▸ Exercise goal:
Repeat the listing below exactly. Pictures do not belong in the copy.

▸ Records provided:

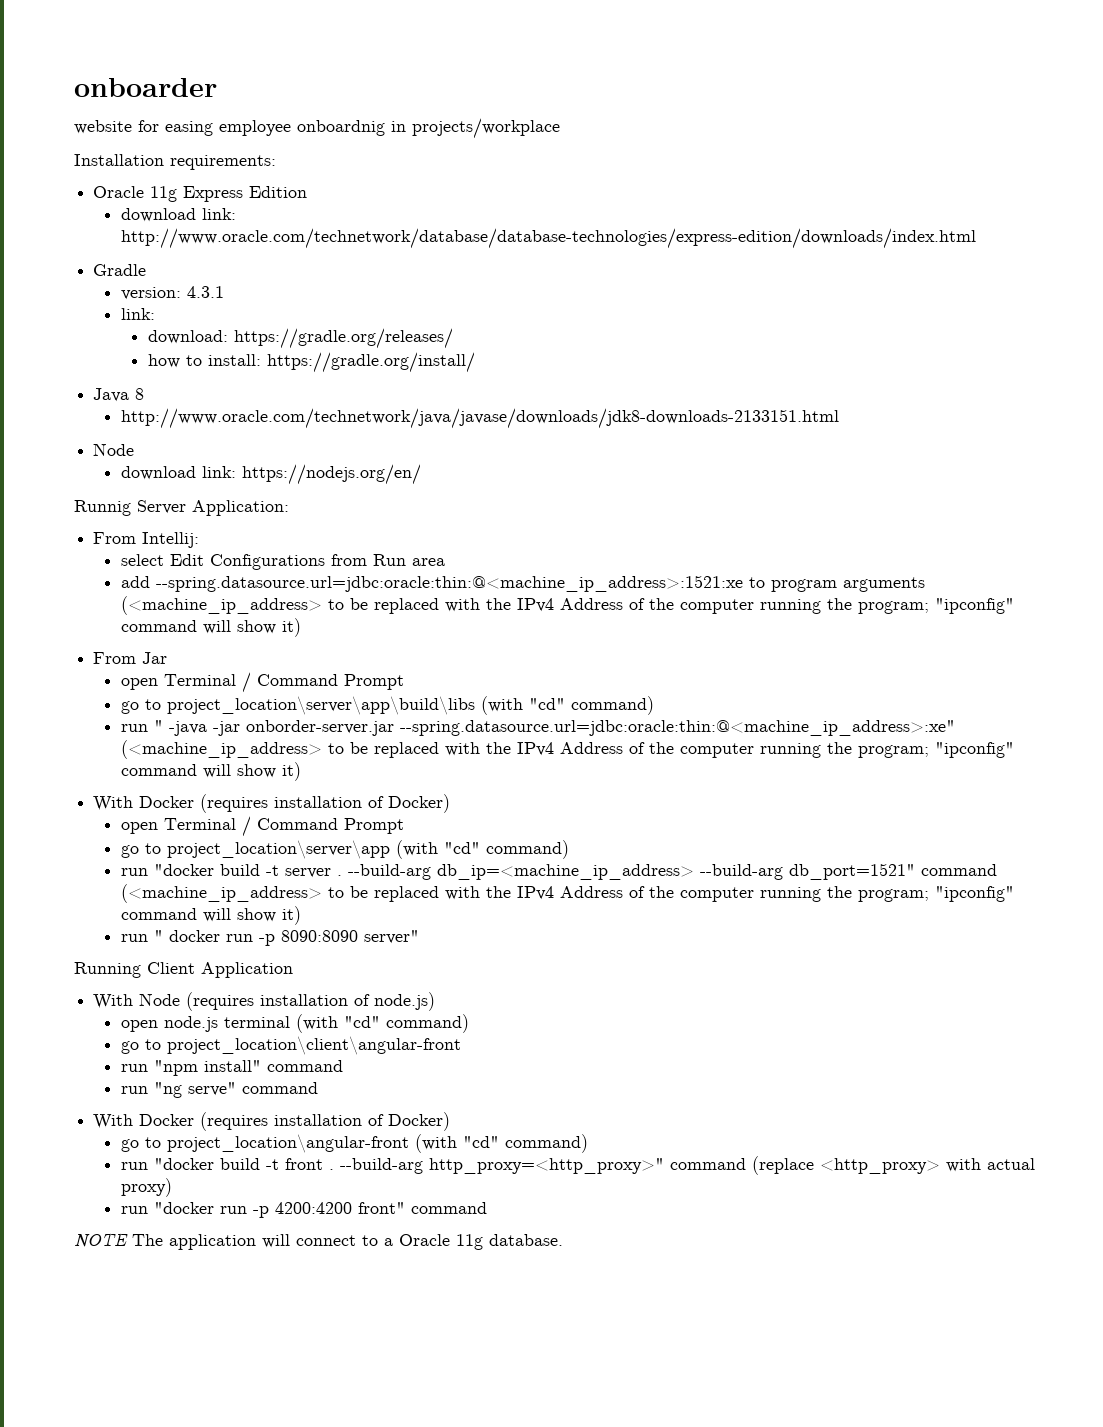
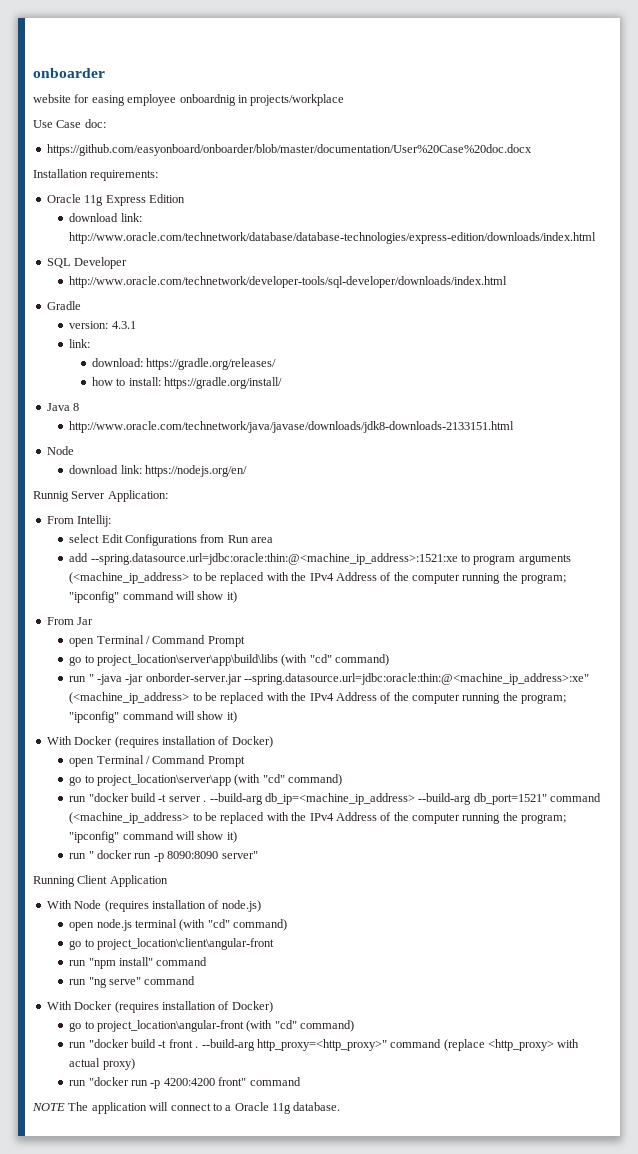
(560, 128) none -> [33,119,106,128] [46,144,532,156] // Use Case doc: // https://github.com/easyonboard/onboarder/blob/master/documentation/User%20Case%20doc.docx
(976, 238) none -> [46,257,128,269] [69,276,508,288] // SQL Developer // http://www.oracle.com/technetwork/developer-tools/sql-developer/downloads/index.html

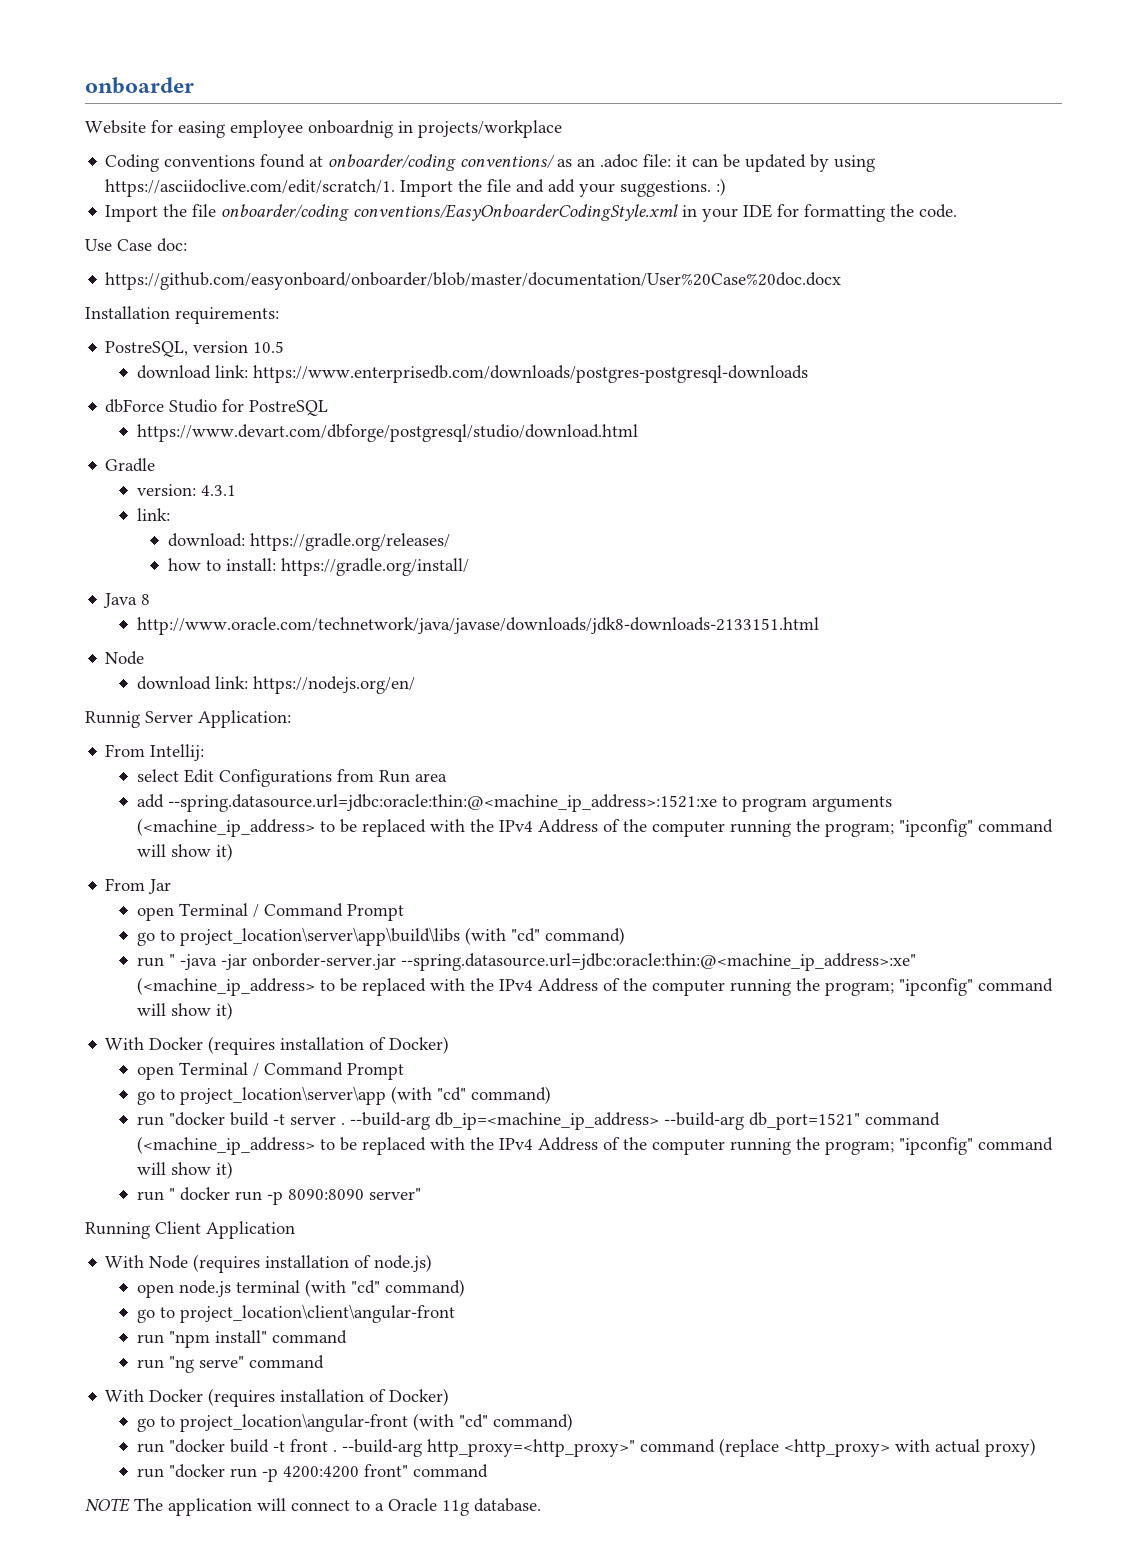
[33,94,71,103] website -> [85,120,146,134] Website
(345, 100) none -> [105,154,876,172] [105,178,727,197] [105,204,958,222] // Coding conventions found at onboarder/coding conventions/ as an .adoc file: it can be updated by using https://asciidoclive.com/edit/scratch/1. Import the file and add your suggestions. :) // Import the file onboarder/coding conventions/EasyOnboarderCodingStyle.xml in your IDE for formatting the code.
[46,194,185,206] [69,213,142,222] [69,232,597,244] [46,257,128,269] [69,276,508,288] Oracle 11g Express Edition // download link: http://www.oracle.com/technetwork/database/database-technologies/express-edition/downloads/index.html // SQL Developer // http://www.oracle.com/technetwork/developer-tools/sql-developer/downloads/index.html -> [105,341,285,357] [136,365,808,383] [105,399,329,416] [136,424,638,442] PostreSQL, version 10.5 // download link: https://www.enterprisedb.com/downloads/postgres-postgresql-downloads // dbForce Studio for PostreSQL // https://www.devart.com/dbforge/postgresql/studio/download.html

▸ Problem solution:
(560, 128) none -> [33,119,106,128] [46,144,532,156] // Use Case doc: // https://github.com/easyonboard/onboarder/blob/master/documentation/User%20Case%20doc.docx
(976, 238) none -> [46,257,128,269] [69,276,508,288] // SQL Developer // http://www.oracle.com/technetwork/developer-tools/sql-developer/downloads/index.html

[33,94,71,103] website -> [85,120,146,134] Website
(345, 100) none -> [105,154,876,172] [105,178,727,197] [105,204,958,222] // Coding conventions found at onboarder/coding conventions/ as an .adoc file: it can be updated by using https://asciidoclive.com/edit/scratch/1. Import the file and add your suggestions. :) // Import the file onboarder/coding conventions/EasyOnboarderCodingStyle.xml in your IDE for formatting the code.
[46,194,185,206] [69,213,142,222] [69,232,597,244] [46,257,128,269] [69,276,508,288] Oracle 11g Express Edition // download link: http://www.oracle.com/technetwork/database/database-technologies/express-edition/downloads/index.html // SQL Developer // http://www.oracle.com/technetwork/developer-tools/sql-developer/downloads/index.html -> [105,341,285,357] [136,365,808,383] [105,399,329,416] [136,424,638,442] PostreSQL, version 10.5 // download link: https://www.enterprisedb.com/downloads/postgres-postgresql-downloads // dbForce Studio for PostreSQL // https://www.devart.com/dbforge/postgresql/studio/download.html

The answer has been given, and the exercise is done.